Political analyst, Peter Wickham, shared this opinion on Observer AM yesterday as Canada announced on Tuesday that Antiguans and Barbudans would now have to travel to Trinidad to apply for their visas to Canada, as opposed to posting their applications to the Canadian High Commission’s office in Trinidad for processing.
The new process, which takes effect in December, now calls for biometric data, including fingerprints and photographs, as Canada increases security.
“I don’t know if it is only economic [citizenship] but I believe that it has something to do with it,” Wickham said, using Grenada as an example of Canada previously expressing concern over the “ease of which people were able to get a Grenadian citizenship”.
He agreed, that there are other factors, including
an increase in security awareness, which could have played a role in the changed policy.
 “As countries develop greater security awareness and greater interest in security, the online facilities are convenient but it avoids what the Americans, for example do, which is to insist on personal interviews as that is the only way to verify that the individual really exists,” he said.
“These countries are naturally moving towards greater levels of security and if you are talking enhanced security then that is the way it will go.”
Wickham also said that although he wishes Antigua and Barbuda’s Ambassador to Canada, Sir Ronald Sanders well in his attempt to talk to Canadian officials about the new visa restriction, Sir Ronald may not be able to get them to change their minds.
“I do not know if there is a whole lot he could do. The hope that he could delay the imposition, that may be best case scenario where they can delay it and discuss moving or maintaining aspects of it online. That is perhaps what they can do.”
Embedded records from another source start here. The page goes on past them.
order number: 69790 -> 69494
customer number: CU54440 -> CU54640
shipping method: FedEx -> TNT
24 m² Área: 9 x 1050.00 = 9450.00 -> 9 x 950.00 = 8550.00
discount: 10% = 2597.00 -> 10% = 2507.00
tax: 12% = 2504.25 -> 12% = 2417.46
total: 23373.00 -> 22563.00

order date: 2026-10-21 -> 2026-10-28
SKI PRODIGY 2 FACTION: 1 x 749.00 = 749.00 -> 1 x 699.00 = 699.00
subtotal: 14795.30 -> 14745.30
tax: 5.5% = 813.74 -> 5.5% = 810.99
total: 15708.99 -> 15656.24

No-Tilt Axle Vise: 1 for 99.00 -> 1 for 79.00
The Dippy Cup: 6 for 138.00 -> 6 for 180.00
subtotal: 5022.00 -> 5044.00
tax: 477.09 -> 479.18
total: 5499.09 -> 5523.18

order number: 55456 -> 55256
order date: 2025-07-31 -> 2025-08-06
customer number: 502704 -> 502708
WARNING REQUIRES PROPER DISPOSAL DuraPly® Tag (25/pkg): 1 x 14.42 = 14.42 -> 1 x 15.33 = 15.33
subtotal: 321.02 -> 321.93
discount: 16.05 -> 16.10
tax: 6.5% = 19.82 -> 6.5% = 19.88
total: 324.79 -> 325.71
Wickham said in order to be competitive, theCaribbean needs to come together to address the “roadblocks” that Europe, the United States and Canada have placed on the region.
 “It is unfortunate that almost every time we move in a direction these roadblocks are thrown in the way,” he said, adding that “it does not appear that the world has given us a
chance to find alternatives and to find facilities
to make ourselves viable and to keep our heads above water”.
The announcement of the pending change in application process for Antiguans and Barbudans seeking the Canadian visa, came this week, on June 26 – exactly one year to the date when Canada revoked visa free access to citizens of the twin-island.